Brightcove, one of the leading cloud content delivery providers in the world, today announced an end to a major experiment, and the start of something new for its mobile video app platform. The company says it is shuttering its HTML5-based App Cloud efforts, which took a hybrid approach to creating mobile video apps that worked across platform using open web standards, and switching to a native player approach targeting Android and iOS device specifically.
The new native player solution was almost a necessity, according to Brightcove CEO Jeremy Allaire. In an interview, he described how a native player option is something that the mobile industry is missing, in the same way the web was missing a true video content delivery platform, complete with end-to-end tools to handle not only video hosting, but content protection, engagement tracking, monetization and other features.
Allaire said that while it may seem like people are doing just fine handling video playback in mobile apps as it stands, the situation is actually a lot like what we saw in the web-based video world back when Brightcove started its business. Which means people are home coding most of the functions, especially around audience measurement, content protection and all those other capabilities that premium media companies with video-focused products are looking for. Accordingly, Brightcove saw an opportunity to deliver a solution that offers all of that, with the improved performance of a truly native solution.
Alongside the launch, Brightcove is also announcing the sunsetting of their existing, HTML5-based hybrid native platform for mobile video apps. It’ll still continue to operate for existing customers until June 2014, but Brightcove is looking to transition everyone to the new native platform, which Allaire says is just a better option, both for his company and its clients, in the long run.
“We, like a lot of the industry, undertook a fairly sizable experiment with this idea of hybrid native apps, and this idea of ‘write an app with HTML5, compile it in a native container, you’re good to go it’ll work on everything,'” Allair explained over the phone. “And what we learned is that in particular when you’re talking about premium media, HTML5 wasn’t cutting it. Our customers and the agencies that build apps were all pretty consistently saying ‘this needs to be native,” and that actually led to the development of our native apps.”

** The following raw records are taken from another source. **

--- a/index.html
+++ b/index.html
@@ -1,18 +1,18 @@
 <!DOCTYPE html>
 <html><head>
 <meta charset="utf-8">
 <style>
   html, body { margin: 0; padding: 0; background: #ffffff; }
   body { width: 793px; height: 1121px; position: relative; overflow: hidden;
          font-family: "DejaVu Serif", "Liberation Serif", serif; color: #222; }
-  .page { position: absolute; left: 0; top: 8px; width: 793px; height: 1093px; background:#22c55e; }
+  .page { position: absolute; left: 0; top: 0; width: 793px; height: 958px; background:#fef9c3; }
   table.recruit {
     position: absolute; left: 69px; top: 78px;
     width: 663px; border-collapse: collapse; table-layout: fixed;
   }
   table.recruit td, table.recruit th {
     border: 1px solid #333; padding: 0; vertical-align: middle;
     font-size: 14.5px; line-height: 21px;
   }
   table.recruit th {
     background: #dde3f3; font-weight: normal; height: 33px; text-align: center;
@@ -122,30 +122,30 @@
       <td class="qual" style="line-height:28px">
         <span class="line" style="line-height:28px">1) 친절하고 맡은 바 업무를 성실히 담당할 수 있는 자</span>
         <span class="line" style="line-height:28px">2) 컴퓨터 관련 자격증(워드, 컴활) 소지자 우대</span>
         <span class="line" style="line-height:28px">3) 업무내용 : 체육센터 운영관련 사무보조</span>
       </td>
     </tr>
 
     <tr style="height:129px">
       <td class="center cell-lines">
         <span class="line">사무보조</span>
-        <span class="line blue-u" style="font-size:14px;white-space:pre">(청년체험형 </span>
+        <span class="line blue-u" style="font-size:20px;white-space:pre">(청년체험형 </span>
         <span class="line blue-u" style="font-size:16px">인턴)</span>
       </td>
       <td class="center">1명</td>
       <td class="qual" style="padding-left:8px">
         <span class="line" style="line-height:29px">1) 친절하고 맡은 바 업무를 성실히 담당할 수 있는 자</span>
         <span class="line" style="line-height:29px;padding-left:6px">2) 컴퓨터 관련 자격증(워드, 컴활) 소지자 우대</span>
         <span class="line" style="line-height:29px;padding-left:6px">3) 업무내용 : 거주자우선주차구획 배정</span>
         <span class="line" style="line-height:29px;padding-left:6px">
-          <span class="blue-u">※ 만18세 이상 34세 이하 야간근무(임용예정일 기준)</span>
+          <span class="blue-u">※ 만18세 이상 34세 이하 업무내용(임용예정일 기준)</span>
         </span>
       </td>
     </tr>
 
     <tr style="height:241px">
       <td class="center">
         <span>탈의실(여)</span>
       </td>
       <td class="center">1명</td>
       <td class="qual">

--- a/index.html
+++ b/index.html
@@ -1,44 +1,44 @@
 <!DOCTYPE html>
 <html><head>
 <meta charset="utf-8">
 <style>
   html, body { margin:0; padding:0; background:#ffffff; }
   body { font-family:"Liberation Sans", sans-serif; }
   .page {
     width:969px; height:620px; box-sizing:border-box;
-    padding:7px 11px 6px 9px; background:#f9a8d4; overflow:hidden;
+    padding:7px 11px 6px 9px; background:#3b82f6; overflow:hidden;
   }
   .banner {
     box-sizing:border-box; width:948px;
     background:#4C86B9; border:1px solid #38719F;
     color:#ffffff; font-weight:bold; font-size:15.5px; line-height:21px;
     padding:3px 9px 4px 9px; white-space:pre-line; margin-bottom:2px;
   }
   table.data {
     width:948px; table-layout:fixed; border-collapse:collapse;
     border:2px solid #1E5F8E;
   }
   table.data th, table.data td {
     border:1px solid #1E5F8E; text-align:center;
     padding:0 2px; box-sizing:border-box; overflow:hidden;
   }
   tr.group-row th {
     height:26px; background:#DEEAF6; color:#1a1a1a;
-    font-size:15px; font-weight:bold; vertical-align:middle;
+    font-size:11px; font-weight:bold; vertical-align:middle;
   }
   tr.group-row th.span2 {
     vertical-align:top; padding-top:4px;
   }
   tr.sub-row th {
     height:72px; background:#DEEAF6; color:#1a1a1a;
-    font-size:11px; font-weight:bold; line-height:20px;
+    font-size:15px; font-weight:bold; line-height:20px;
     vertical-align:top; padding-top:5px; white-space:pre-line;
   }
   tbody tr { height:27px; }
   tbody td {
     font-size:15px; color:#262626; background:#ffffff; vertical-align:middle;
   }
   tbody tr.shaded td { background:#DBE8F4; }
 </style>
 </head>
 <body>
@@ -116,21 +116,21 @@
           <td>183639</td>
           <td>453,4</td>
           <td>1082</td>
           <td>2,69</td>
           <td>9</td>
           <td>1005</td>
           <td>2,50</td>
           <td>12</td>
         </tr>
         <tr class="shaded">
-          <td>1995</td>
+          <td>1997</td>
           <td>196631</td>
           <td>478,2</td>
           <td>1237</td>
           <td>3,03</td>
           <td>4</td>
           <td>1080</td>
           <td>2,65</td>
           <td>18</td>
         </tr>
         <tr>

Like Facebook and other companies before it, Brightcove has found that while HTML5 has some clear benefits on mobile as a way to reach everyone with a single set of code, it has trade-offs, especially with media-rich services, that were really hampering industry adoption.
“We also reached the conclusion that the hybrid native path is much slower to take than people expect,” Allaire said. “We don’t see a business in it on a scale out basis, we do see a huge business in native apps, and premium media native apps, and that’s what we’re trying to do more of with video cloud.”
The new native video app SDKs will be available to all of Brightcove’s premium subscribers, and Allaire says the company is also working on offering the native player separate from its cloud hosting solution, though there’s no timeline for when exactly that will become available. He also noted that even if companies are still using a cross-platform, HTML5 based hybrid approach with their app via tools like Appcelerator Titanium, they can still easily incorporate the new native player SDKs into their builds.
There’s a growing trend of developers and companies with specific needs walking away from HTML5 as a viable alternative to native on mobile. It definitely helps that iOS and Android have emerged as the clear dominant platforms, especially for native app development, which means it’s easier to focus development efforts, but there’s also a constant refrain of “HTML5 is good, but not amazing.” Brightcove is counting on the fact that for companies whose business is pretty much delivering a great mobile video experience, a no-compromise approach is the right bet.